Que faisait-on les dimanches d’occupation (1940-1944) nous, les adolescents de l’époque ? Il y avait des jours où il valait mieux ne pas traîner … Eh bien, à la maison, grâce à notre mère qui avait ce don, il arrivait qu’on fasse tourner les tables. Puisque Victor Hugo le faisait , pourquoi pas nous ?
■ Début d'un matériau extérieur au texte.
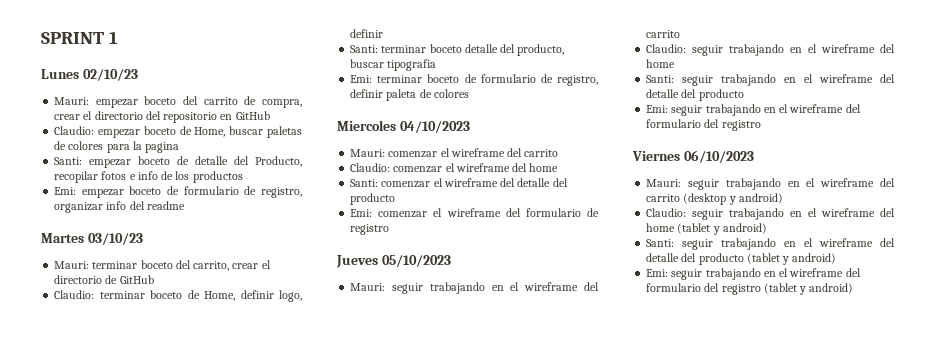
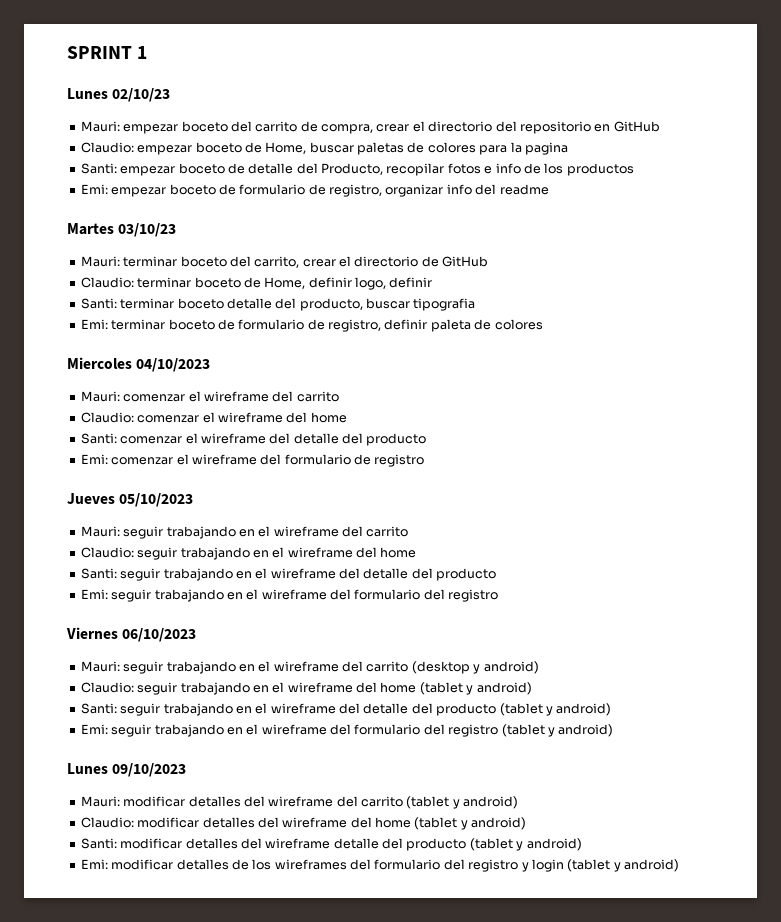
+ Lunes 09/10/2023
+ Mauri: modificar detalles del wireframe del carrito (tablet y android)
+ Claudio: modificar detalles del wireframe del home (tablet y android)
+ Santi: modificar detalles del wireframe detalle del producto (tablet y android)
+ Emi: modificar detalles de los wireframes del formulario del registro y login (tablet y android)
Pour cela il fallait une table ronde, bien sûr ça tourne mieux ; on s’installait autour, on posait les mains sur la table, les doigts écartés ; les mains devaient se toucher ; on se concentrait, et … la « célébrante », notre mère, disait : « Esprit, es-tu là ? Si tu es là, frappe un coup ! » … La table se soulevait, frappait un coup ; (en fait, elle ne tournait pas). Parfois on demandait le nom de la personne, selon l’ordre alphabétique, 1, 2, 3…coups ; un jour, le nom fut : Baptiste ; maman interrogea : « es-tu le père Baptiste qui s’est pendu ? » Un coup ! « Oui ! »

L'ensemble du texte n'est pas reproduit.